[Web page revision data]

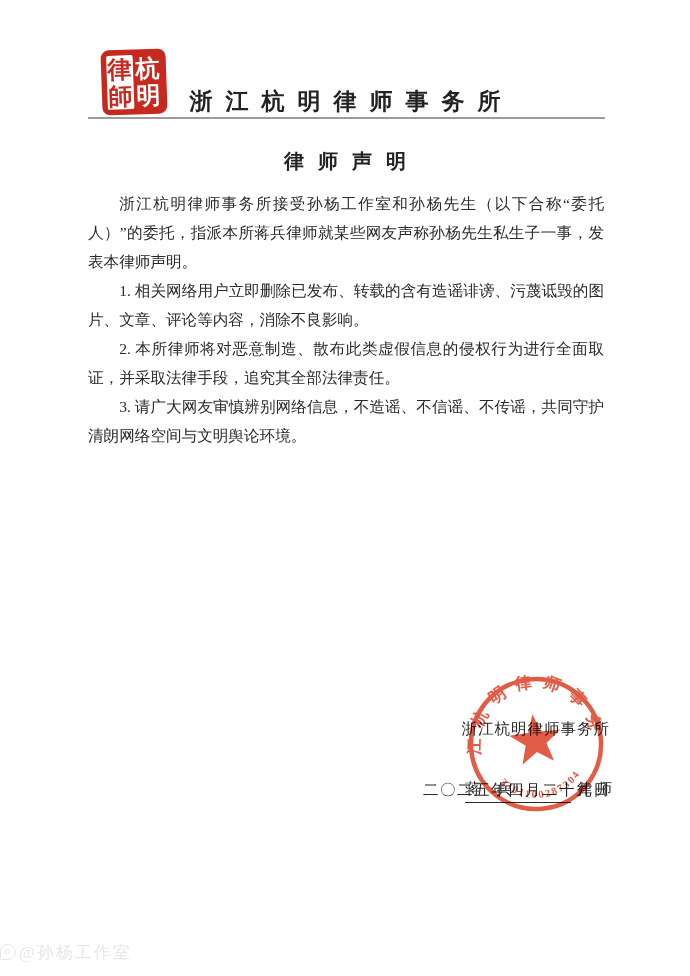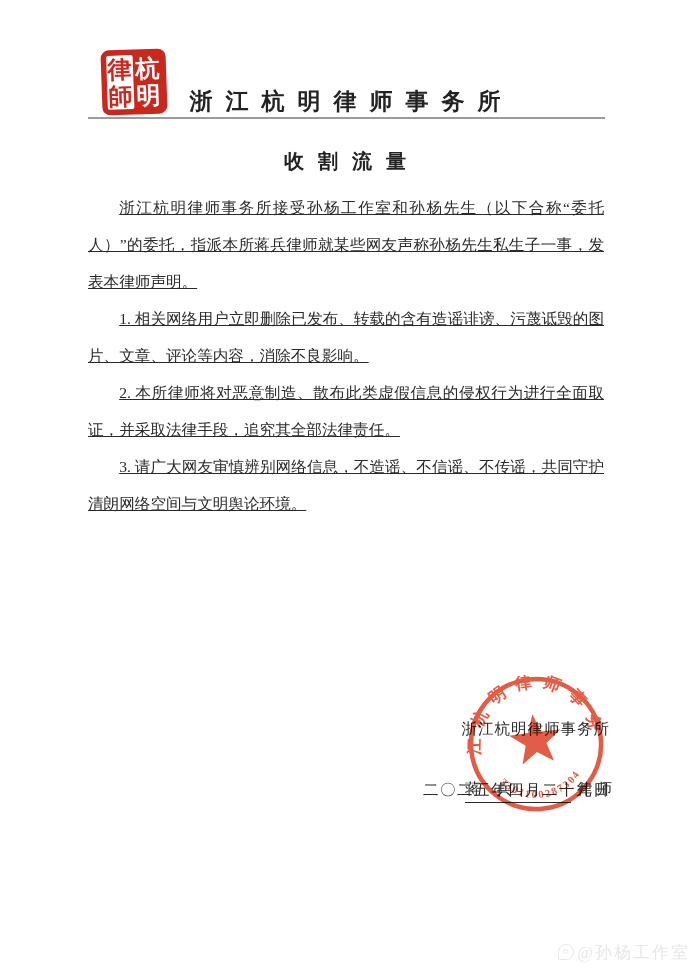--- a/index.html
+++ b/index.html
@@ -20,21 +20,21 @@
   }
   .header-rule{position:absolute;top:117px;left:88px;width:517px;height:2px;background:#9b9b9b;}
   .doc-subtitle{
     position:absolute;top:148px;left:0;width:690px;
     text-align:center;font-size:20px;font-weight:bold;color:#222;
     letter-spacing:14px;text-indent:14px;white-space:nowrap;
   }
   
   .statement-body{
     position:absolute;top:189px;left:88px;width:516px;
-    font-size:15.6px;line-height:37px;color:#2a2a2a;text-decoration:underline;
+    font-size:15.6px;line-height:29px;color:#2a2a2a;
   }
   .statement-body p{
     margin:0;text-indent:2em;
     text-align:justify;text-justify:inter-ideograph;
   }
   
   .sig-firm{position:absolute;top:719px;right:80px;font-size:15.5px;color:#2a2a2a;letter-spacing:1px;white-space:nowrap;}
   .sig-row{position:absolute;top:751px;right:74px;font-size:15.5px;color:#2a2a2a;white-space:nowrap;}
   .sig-underline{
     display:inline-block;width:106px;
@@ -45,21 +45,21 @@
   
   .stamp{
     position:absolute;left:466px;top:674px;width:140px;height:140px;
     transform:rotate(-7deg);
     mix-blend-mode:multiply;opacity:.9;
     pointer-events:none;
   }
   
   .watermark{
     position:absolute;top:941px;left:0;width:690px;
-    text-align:right;font-size:17px;color:#e7e7e7;
+    text-align:left;font-size:17px;color:#e7e7e7;
     letter-spacing:2px;white-space:nowrap;
   }
   .wm-icon{
     display:inline-block;width:14px;height:14px;vertical-align:-2px;margin-right:3px;
     border:1.5px solid #e7e7e7;border-radius:50% 50% 50% 2px;position:relative;
   }
   .wm-icon::after{
     content:"";position:absolute;left:4px;top:4px;width:3px;height:3px;
     border:1px solid #e7e7e7;border-radius:50%;
   }
@@ -75,21 +75,21 @@
       <rect x="7" y="7" width="26.5" height="54" rx="2" fill="#ffffff"></rect>
       <text x="20" y="29" text-anchor="middle" font-size="24" font-weight="bold" fill="#c8291f">律</text>
       <text x="20" y="56" text-anchor="middle" font-size="24" font-weight="bold" fill="#c8291f">師</text>
       <text x="48" y="29" text-anchor="middle" font-size="24" font-weight="bold" fill="#ffffff">杭</text>
       <text x="48" y="56" text-anchor="middle" font-size="24" font-weight="bold" fill="#ffffff">明</text>
     </g>
   </svg>
 
   <div class="firm-title">浙江杭明律师事务所</div>
   <div class="header-rule"></div>
-  <div class="doc-subtitle">收割流量</div>
+  <div class="doc-subtitle">律师声明</div>
 
   <div class="statement-body">
       <p>浙江杭明律师事务所接受孙杨工作室和孙杨先生（以下合称“委托人）”的委托，指派本所蒋兵律师就某些网友声称孙杨先生私生子一事，发表本律师声明。</p>
       <p>1. 相关网络用户立即删除已发布、转载的含有造谣诽谤、污蔑诋毁的图片、文章、评论等内容，消除不良影响。</p>
       <p>2. 本所律师将对恶意制造、散布此类虚假信息的侵权行为进行全面取证，并采取法律手段，追究其全部法律责任。</p>
       <p>3. 请广大网友审慎辨别网络信息，不造谣、不信谣、不传谣，共同守护清朗网络空间与文明舆论环境。</p>
     </div>
 
   <div class="sig-firm">浙江杭明律师事务所</div>
   <div class="sig-row">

> **Your assignment**
From the entries, copy every line in which the word "display" occurs.

> **Response area**
     display:inline-block;width:106px;
     display:inline-block;width:14px;height:14px;vertical-align:-2px;margin-right:3px;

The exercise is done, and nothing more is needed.